Он потянул мальчика, и они поднялись на площадку.

— Не надо... — последний раз проговорил мальчик, но четверо слуг Ящера обступили его, засуетились, а когда разошлись, он оказался в одной коротенькой рубашонке. Слуги растянули его руки на низкой перекладине и примотали какими-то серыми лентами...

Мне показалось, что кругом очень тихо, но это была тяжелая тишина, будто уши залепило пластилином. В руке у коренастого воспитателя появилось что-то вроде маленького черного удилища. Мои пальцы так сдавили черепичную плитку, что она треснула, и плоский осколок остался в ладони.

Воспитатель взмахнул удилищем. Тугую тишину прорезал короткий шелест и сразу — отчаянный вскрик. К горлу у меня подкатила горячая тошнота.

Эта сцена является переломной для юного героя: он глубоко осознает, насколько отвратителен правящий режим острова Двид. Для нас в этом эпизоде примечательно то, с какой помпезностью обставлена экзекуция: мальчика наказывают, в общем-то, за незначительные нарушения общественного порядка (судя по другим показанным нам сценам, «прокол» дисциплинарной карточки можно заработать даже за бег по улице вместо шага), но в порке задействованы несколько человек (воспитатели, охрана, глашатай и, надо думать, возничий) и внушительное сооружение, практически передвижной эшафот на конной тяге. Как тут не вспомнить ацтекские человеческие жертвоприношения на вершинах ступенчатых пирамид! И вот такая пирамида выезжает за каждым мальчишкой, пробежавшимся по улице? Правда? Какое рациональное использование времени и труда взрослых! Отмечу также, что, согласно интервью самого Владислава Петровича, образ этой колесницы пришел к нему во сне.

В той же книге другу главного героя угрожают пытками:

— А теперь все рассказывай.

Он будто даже обрадовался. Приподнялся на локтях.

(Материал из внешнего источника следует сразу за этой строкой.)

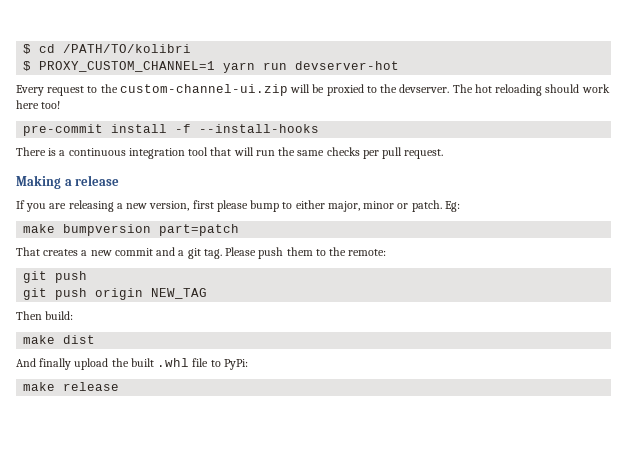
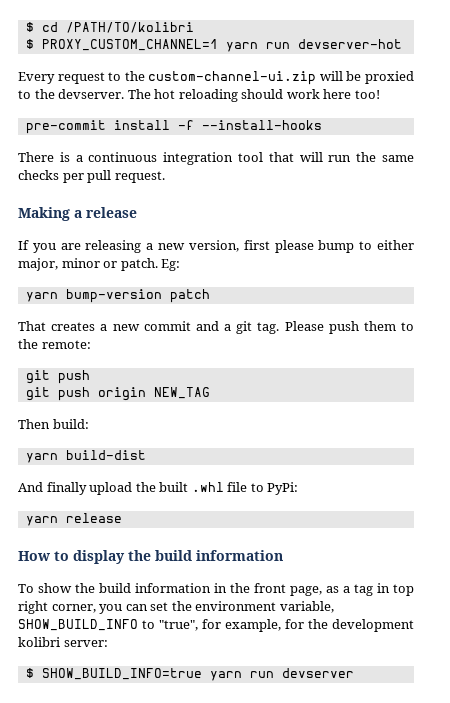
[23,224,240,236] make bumpversion part=patch -> [25,289,210,303] yarn bump-version patch
[23,335,96,344] make dist -> [25,450,146,463] yarn build-dist
[23,382,120,391] make release -> [25,513,122,526] [18,550,283,564] [18,583,414,596] [18,601,334,614] [18,619,414,632] [18,637,108,647] [25,668,354,681] yarn release // How to display the build information // To show the build information in the front page, as a tag in top right corner, you can set the environment variable, SHOW_BUILD_INFO to "true", for example, for the development kolibri server: // $ SHOW_BUILD_INFO=true yarn run devserver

— Я расскажу, сейчас... Это так быстро случилось... Они меня затащили в подвал, а там говорят: «Покажешь, где проход?» Я говорю: «Какой проход?» «На бастионы». Я говорю: «Не знаю». А они смеются: «Все знаешь и все покажешь. Вместе пойдем...» Я сказал, что не пойду, а они опять смеются: «Все покажешь и расскажешь...» Если бы кричали и ругались, а то все со смехом. Еще страшнее от этого смеха... Кинули меня на скамейку, я затылком брякнулся так, что искры из глаз. Руки и ноги привязали... Я думал: «Пускай хоть как бьют, зубы сцеплю, умру, а не скажу. Только жаль, что маму с папой не увижу, но пускай... Ни словечка не выговорю...» А они бить не стали...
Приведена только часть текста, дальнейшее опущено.